▶ Web page revision data
* * * * *

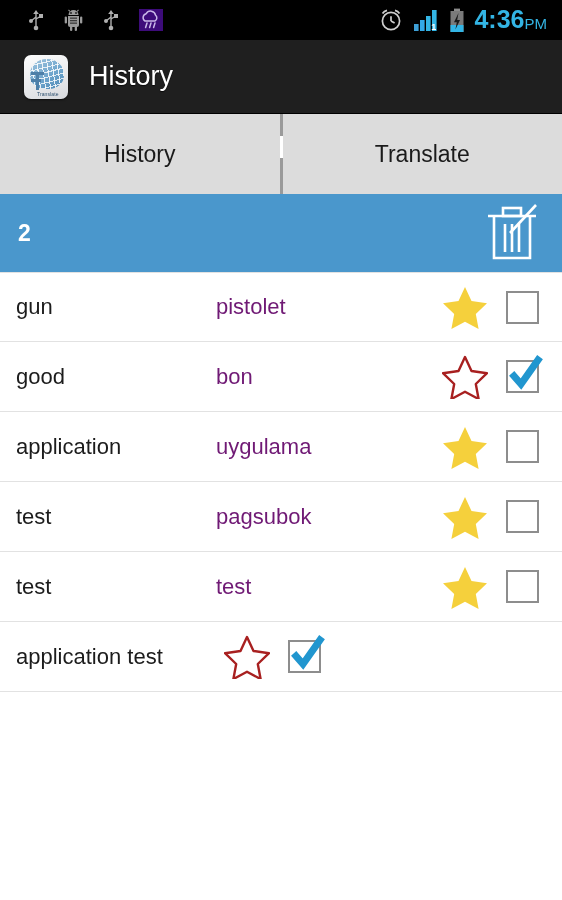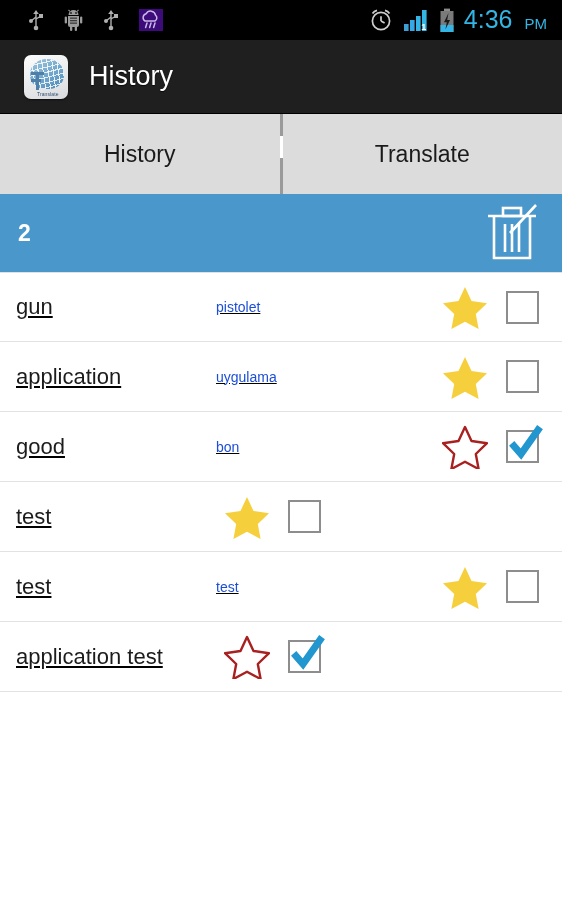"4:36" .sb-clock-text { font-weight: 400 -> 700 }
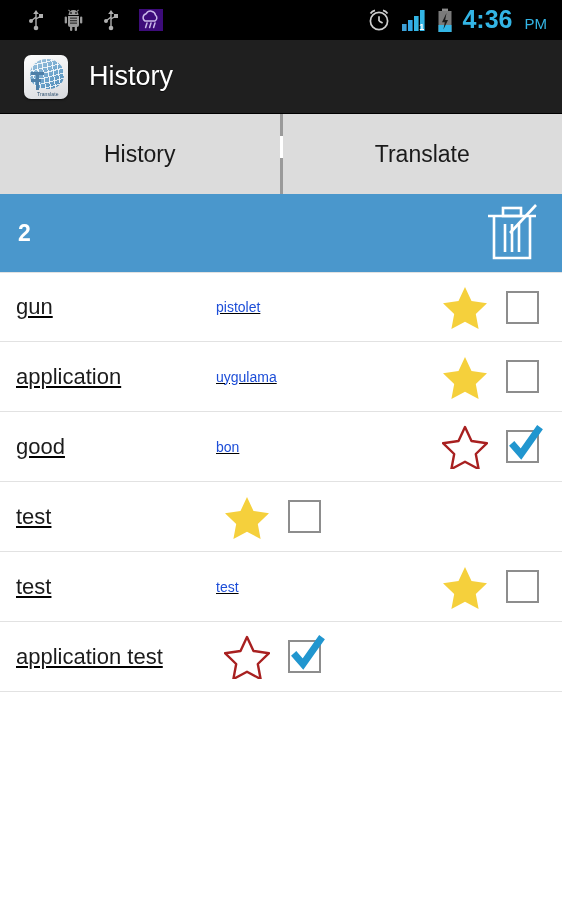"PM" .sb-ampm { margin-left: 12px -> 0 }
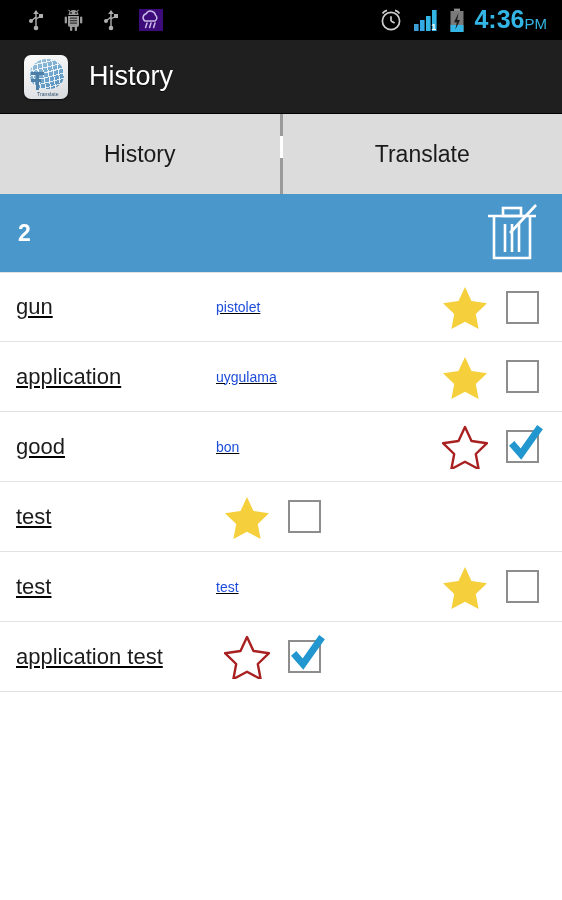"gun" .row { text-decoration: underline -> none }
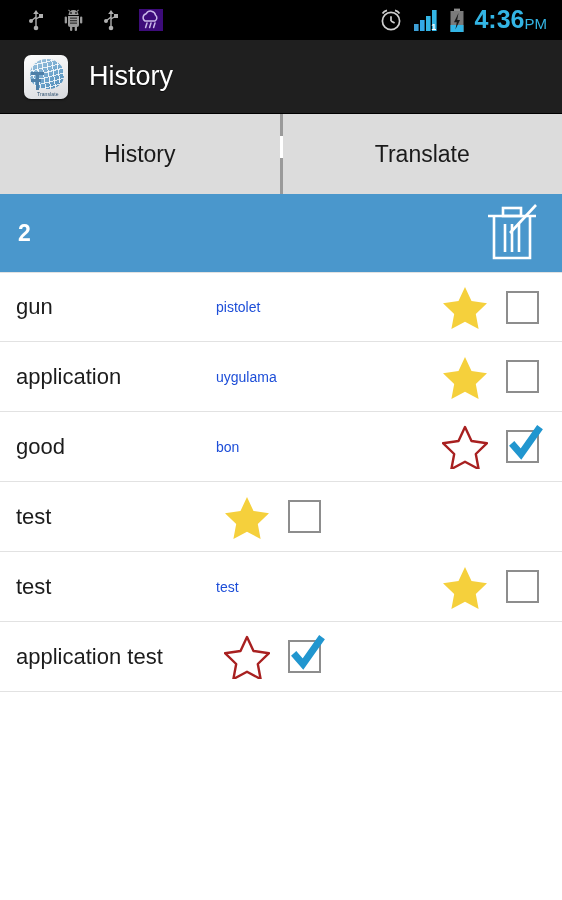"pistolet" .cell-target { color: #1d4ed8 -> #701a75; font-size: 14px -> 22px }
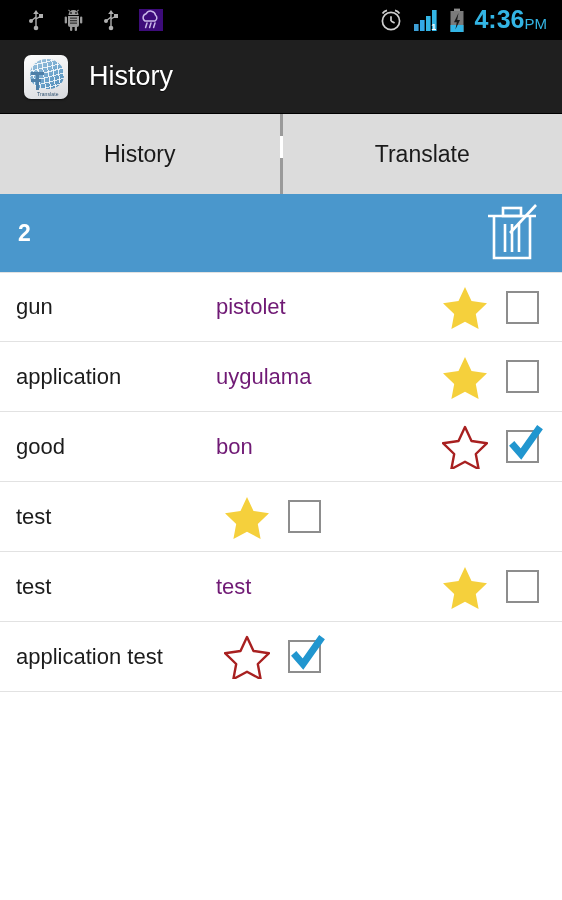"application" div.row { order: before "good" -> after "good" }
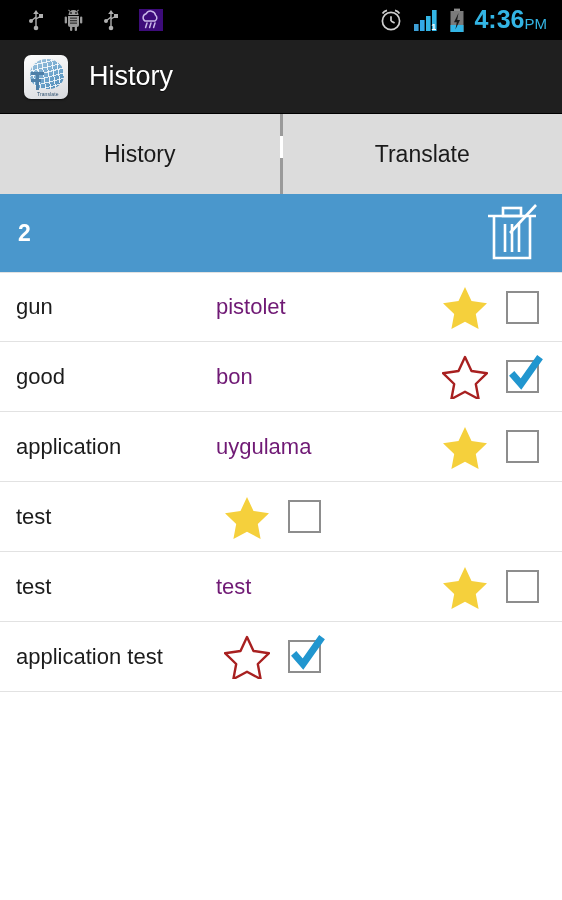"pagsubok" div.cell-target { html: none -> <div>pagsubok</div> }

* * * * *

Leaving every picture out, return the lines from the one containing "margin-left: 12px ->" through the last line of the records exactly.

"PM" .sb-ampm { margin-left: 12px -> 0 }
"gun" .row { text-decoration: underline -> none }
"pistolet" .cell-target { color: #1d4ed8 -> #701a75; font-size: 14px -> 22px }
"application" div.row { order: before "good" -> after "good" }
"pagsubok" div.cell-target { html: none -> <div>pagsubok</div> }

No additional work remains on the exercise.